The most extensive source of information on SAARF is its official history/after-action report written shortly after the unit was disbanded. The report was initially classified "Secret" but is now available in this country through the National Archives and in the UK through the Public Record Office. (The secret classification of the report is somewhat difficult to understand, unless one attributes it to the well-documented tendency of the British government to extreme secretiveness in such matters. The facts are that Operation VIOLET was covered in the British press and OSS Sgts. Porada and Murphy were interviewed on American radio from London regarding their role in VIOLET: P. Worrall provided me with copies of the newspaper clippings, as did E. Porada a copy of the radio interview.)

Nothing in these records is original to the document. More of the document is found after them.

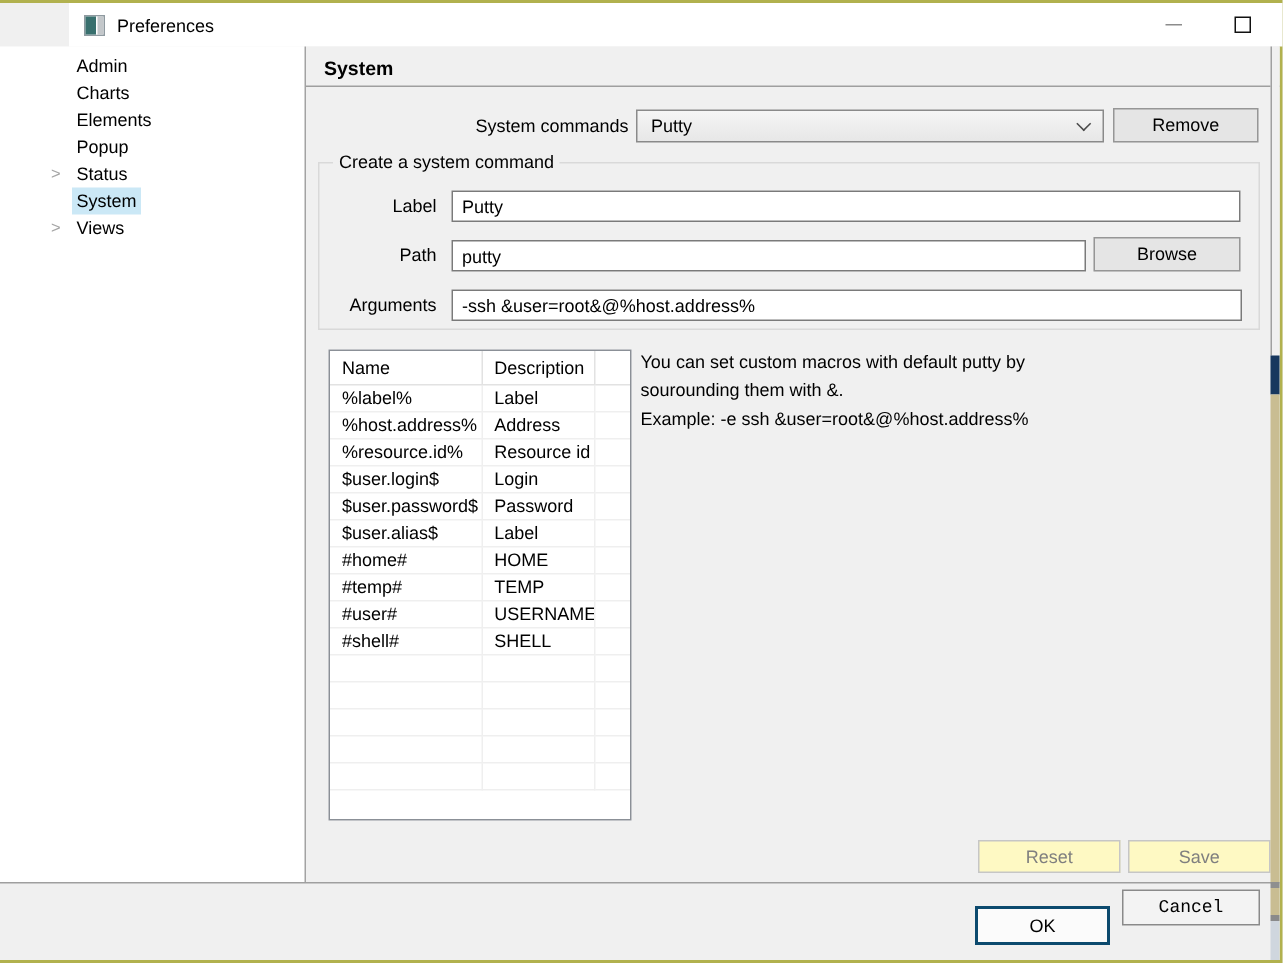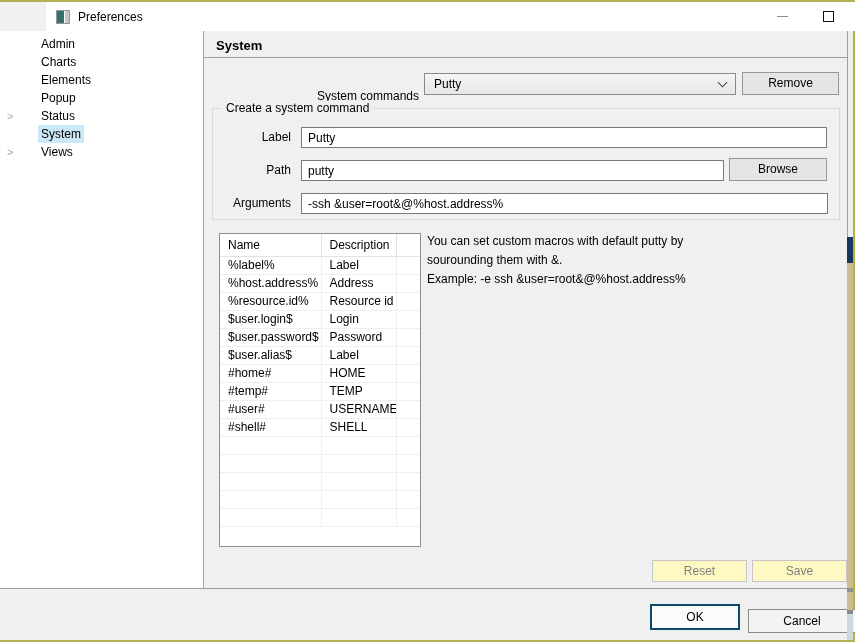"Admin" .side-item { margin-left: none -> 27px; padding-left: 41px -> 24px }
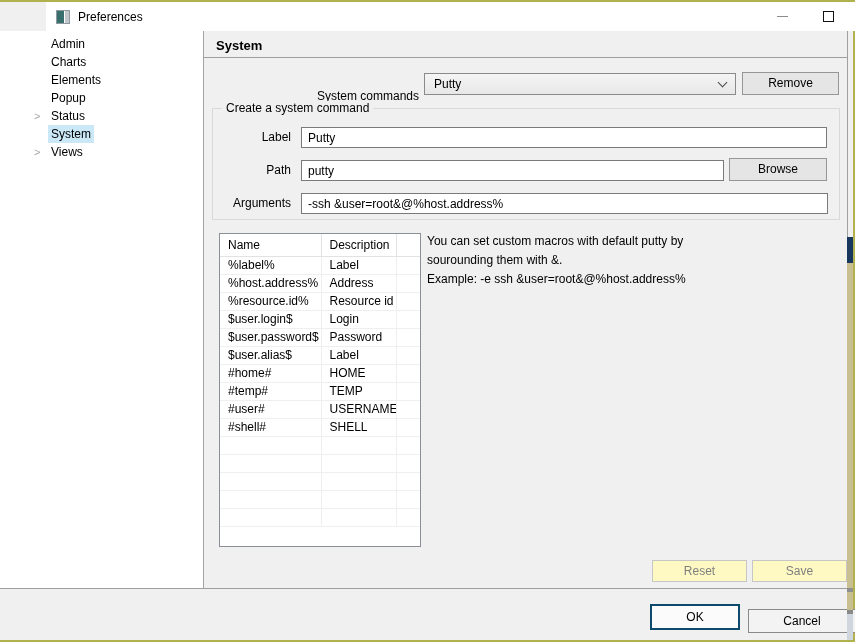"System commands" .syscmd-label { margin-top: 12px -> none }
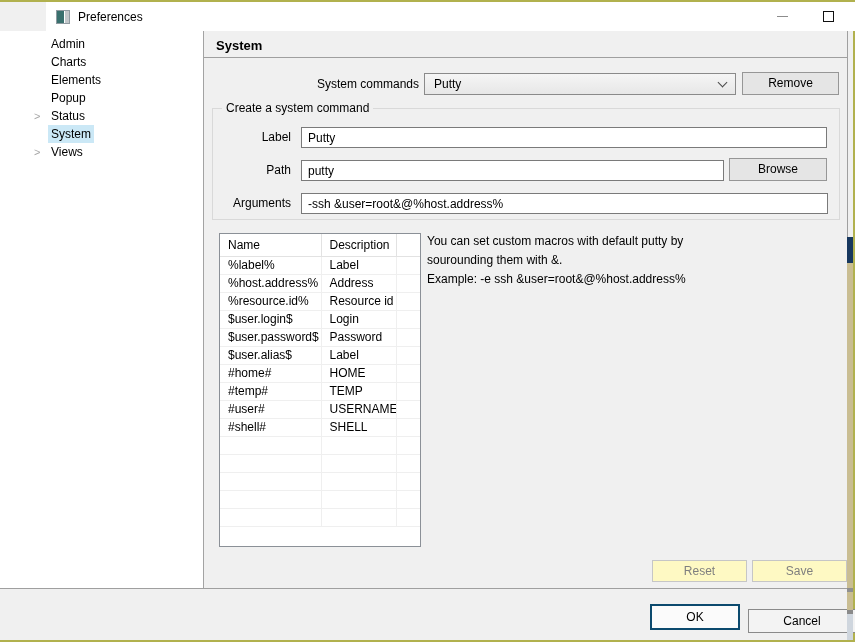"Cancel" .cancel-btn { font-family: none -> Liberation Mono, monospace; top: 20px -> 4px; width: 108px -> 92px }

The SAARF report served as a basis for a magazine article by R. J. Bragg in Combat Illustrated (Vol. 3(4), 1978) and a chapter in Len Whittaker's book Some Talk of Private Armies (Albanium Press, 1984). Several other books allude to SAARF: Sir James Hutchison, who served in both SOE and SAARF, discusses the unit in his book That Drug Danger, while Laurence Critchell, in Four Stars of Hell, and Bradley Smith, in The Shadow Warriors, refer to it in passing.
Over the years,
I have managed to compile a SAARF roster that includes most of the
American and many of the non-American personnel. Armed with this roster,
I have spent a great deal of time tracking down veterans of SAARF, many
of whom were able to contribute to this article. I acquired from Philip
Worrall all of his SAARF memorabilia including a 60-page manuscript
describing Operation VIOLET. D. Harmon provided me with a copy of his
highly literate wartime memoirs in which he discusses his service with
SAARF. T. Bullitt, who served with the British Army, the OSS, and SAARF,
provided the details of the Frank Lillyman story, of which he had
first-hand knowledge, as well as other information. And E. Porada, P.
Aussaresses, B. Warfield, F. Hancock, H. Meerman, J. Gramont, J. Gonse,
R. C. Thomas, P. McManus-Reber and Mrs. V. Santini, were generous in providing assistance.